Gamification takes the concept of rewards in games and applies it elsewhere, often to non-game websites. It relies on our natural desire for achievement and our competitiveness.
Yu-kai Chou, an expert in gamification developed an Octalysis framework which identifies 8 possible motivations for people to stay in a game.
- Epic Meaning & Calling
- Development & Accomplishment
- Empowerment of Creativity & Feedback
- Ownership & Possession
- Social Influence & Relatedness
- Scarcity & Impatience
- Curiosity & Unpredictability
- Loss & Avoidance
Game makers will ideally include all motivations in the course of the game to maximise engagement, but marketers will choose to focus on the motivations that align with their brand. For example Nike’s brand is based on the famous “just do it” mentality and their Nike+ uses aspects of gamification associated with accomplishment, by allowing successful users to unlock motivation talks from elite athletes.
Social Networks also use gamification to encourage activity, the most famous example is probably 4square with over one hundred and fifty active badges, some related to activity on 4square but others, such as the Met Lover’s Badge, connect to the marketing campaigns of companies and organisations. Enterprise social networks, including ours, also use badges to reward activity and connections.

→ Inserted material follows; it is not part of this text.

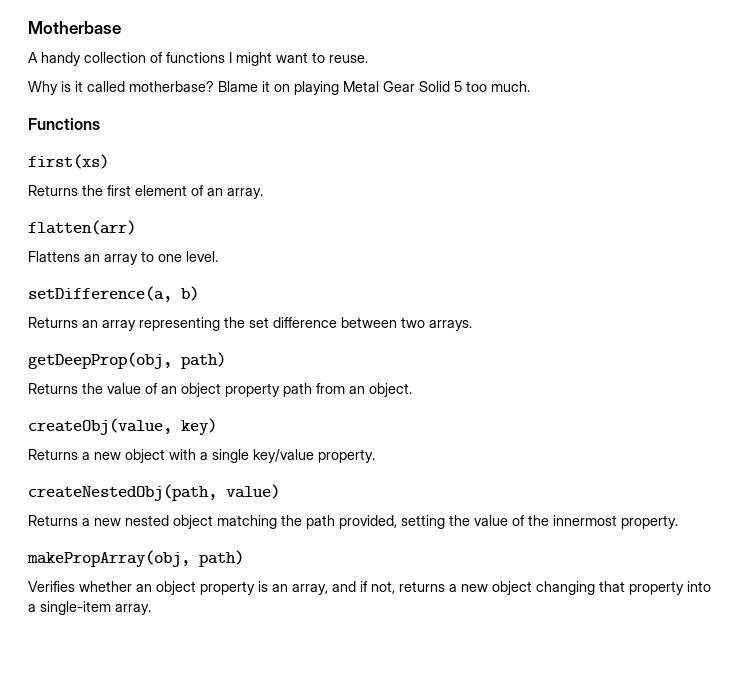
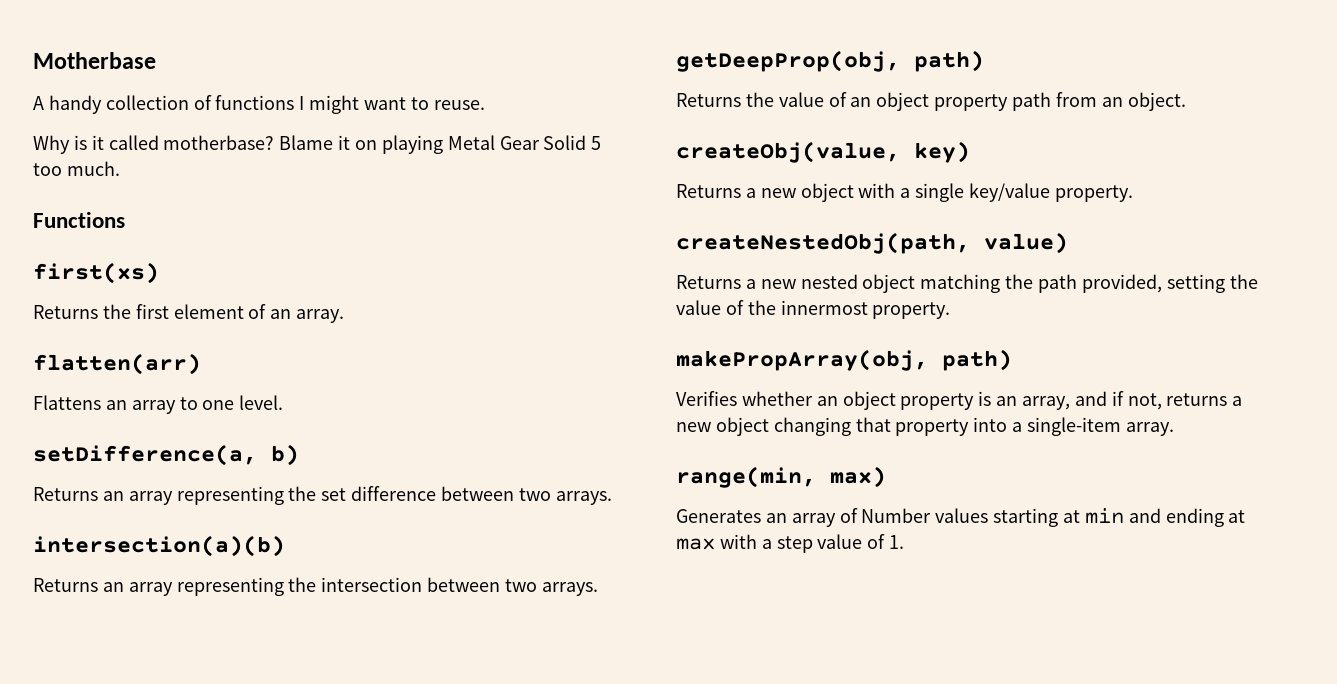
(472, 325) none -> [33,535,285,557] [33,577,598,596] // intersection(a)(b) // Returns an array representing the intersection between two arrays.
(151, 609) none -> [676,466,886,488] [676,508,1246,527] [676,534,905,553] // range(min, max) // Generates an array of Number values starting at min and ending at max with a step value of 1.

Educators and health professionals try to use gamification principles to increase people’s motivation for positive change. However it can be challenging to integrate this external purpose setting with the user-centred design principles of a game. Or, as discussed on the Psyche’s Circuitry blog; The game doesn’t care.
Not everyone responds well to gamification techniques, when we introduced them to our enterprise social network a small group of people thought them horribly childish. The result being that we’ll allow you to switch off display of badges on your own profile – although you’ll still be awarded the badges.